The visit, which seeks to bolster business and goodwill among people of the two countries, is expected to clear a controversy around the escalation in the cost of refitted aircraft carrier Admiral Gorshkov, which India agreed to purchase from Russia.

The issue will be discussed between the two sides.

Zubkov will formally inaugurate the Year of Russia in India Feb 12 with a gala concert at the 16th century fort Purana Qila here.

Like other visiting foreign leaders, Zubkov has a date with the Taj Mahal in Agra before he heads back to Moscow Feb 13.

The yearlong Russia festival will include literary soirees (Russia is the guest of honour at the ongoing 18th World Book Fair in New Delhi), art exhibitions and showcase the delights of Russian cinema, cuisine and music to Indians. Next year, it will be India’s turn to showcase its myriad culture in Russia.

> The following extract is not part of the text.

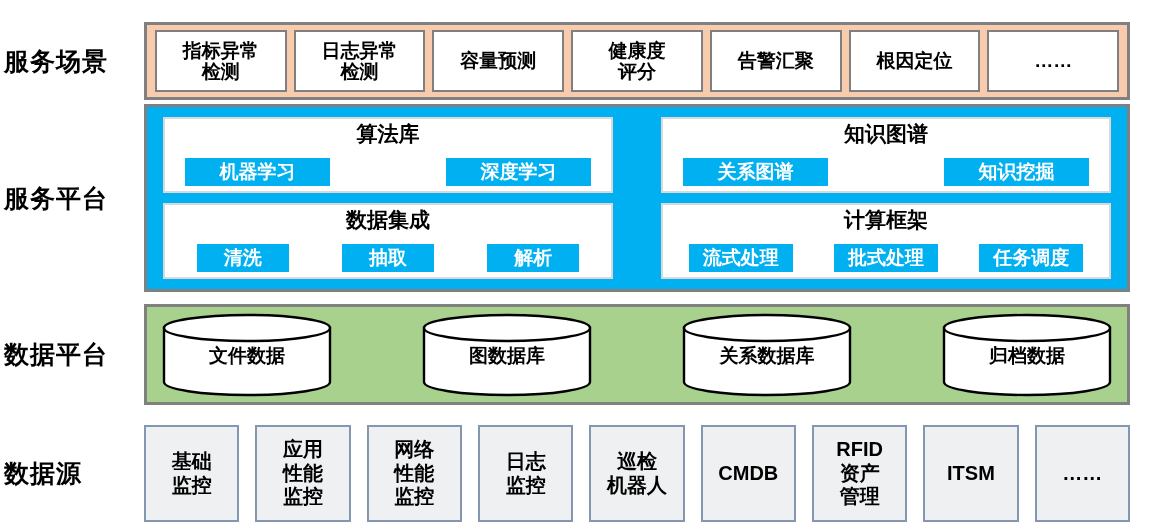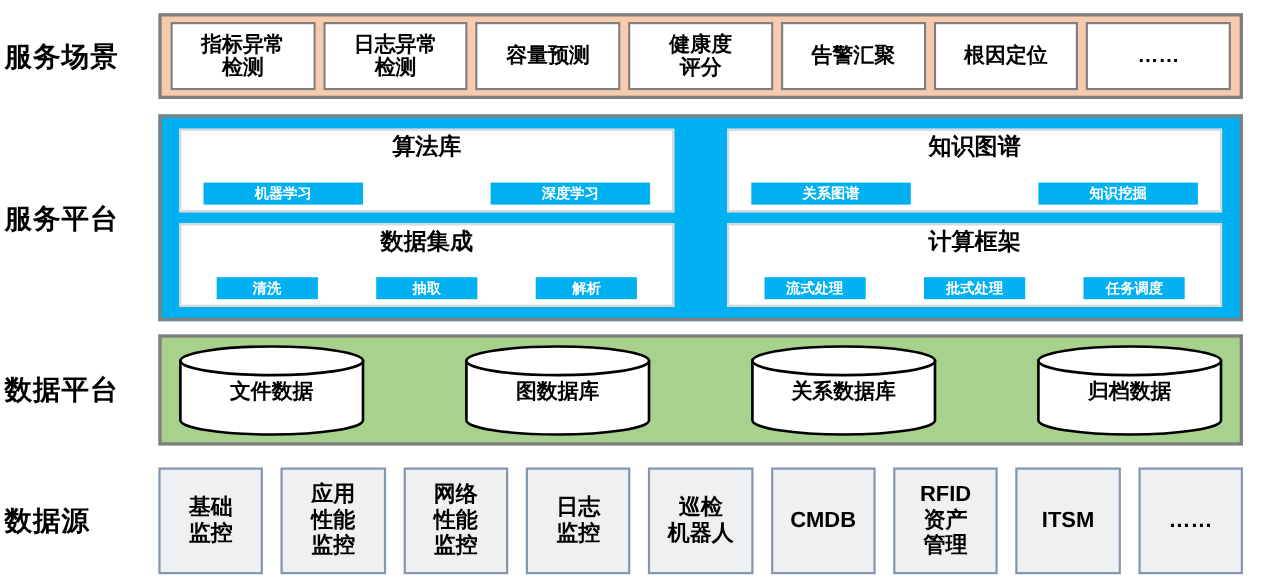"服务场景" #row-scenario { top: 12px -> 22px }
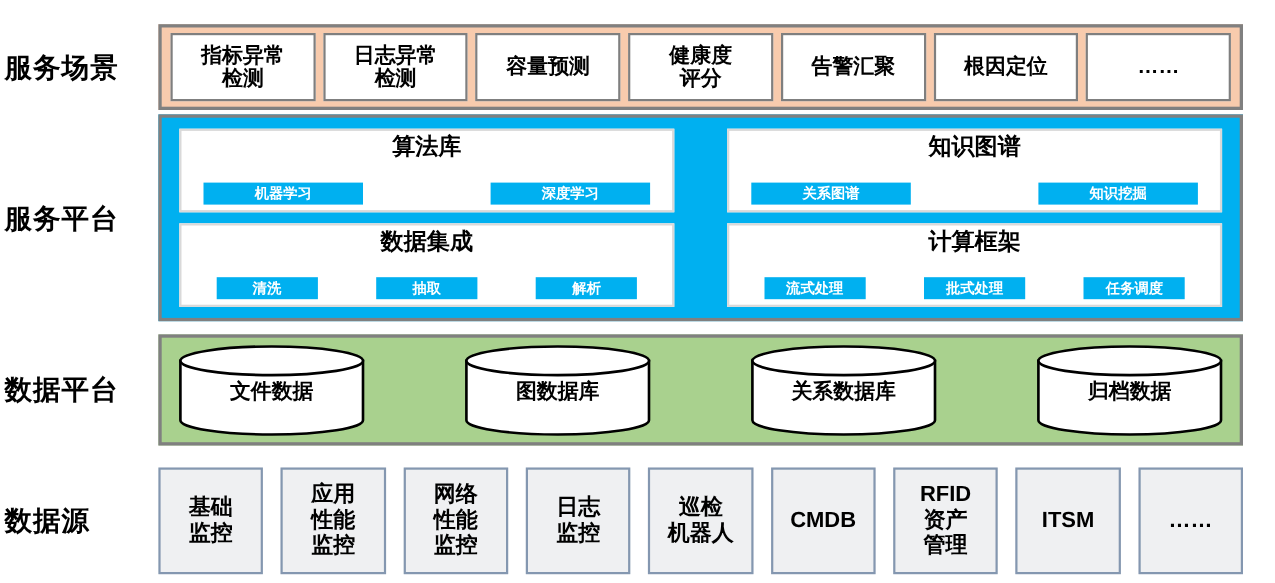"机器学习" .chip { font-size: 13px -> 19px }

The prime minister will open the second India-Russia trade and investment forum, to be attended by over 100 business leaders of both countries, that is designed to smooth out glitches hobbling trade between the two strategic partners.

Top Russian tycoons like Oleg Deripaska, the young billionaire oligarch who controls leading Russian aluminium company, and Vladimir Yevtushenko, head of the Sistema Group, the multi-billion dollar conglomerate, are also likely to accompany the prime minister.

For all the rhetoric about “time-tested ties”, bilateral trade has been slow in picking up (less than $4 billion a year) due to a slew of problems, not least of which is the difficult Russian visa process.

Zubkov’s visit will provide an occasion for the two sides to continue dialogue on some contentious issues. Russia has demanded double the price for refitted aircraft carrier (an additional $1.2 billion) and sought to justify the sharp hike on a change in circumstances, saying New Delhi struck a hard bargain four years ago when the Russian shipyard where the carrier was to be refitted was going through precarious times.

“At a time when the agreement was signed, the position of the shipyard was such that they were ready to sign any deal to prevent it from perishing. The price agreed was very low and unrealistic,” a Russian source said.

“We are not going to give up our obligation. We are going to assess with the Indian side what are India’s specific needs vis-à-vis aircraft carrier,” he added.

The issue of expanding civil nuclear cooperation will be discussed but an agreement on building additional reactors at Kudankulam will not be signed this time round also.

Although Moscow was not very happy when India did not sign it during Prime Minister Manmohan Singh’s visit in November last year, it has come to accept New Delhi’s position that it will be unrealistic to go ahead with the pact without a rule change by the Nuclear Suppliers Group (NSG).

The two countries have frozen the text of bilateral civil nuclear cooperation and are waiting for the right time to sign it.

“It’s a matter of suitable timing. Word by word, it would stay the same,” the source said.

“It might have led to certain friction between India and other countries. And we did not want that to happen,” he said when asked why Russia did not insist on India signing the Kudankulam pact.

Russia is confident that the NSG will effect the rule change necessary to conduct global civil nuclear commerce with India and the India-US nuclear deal will pass muster in Washington regardless of who is in power.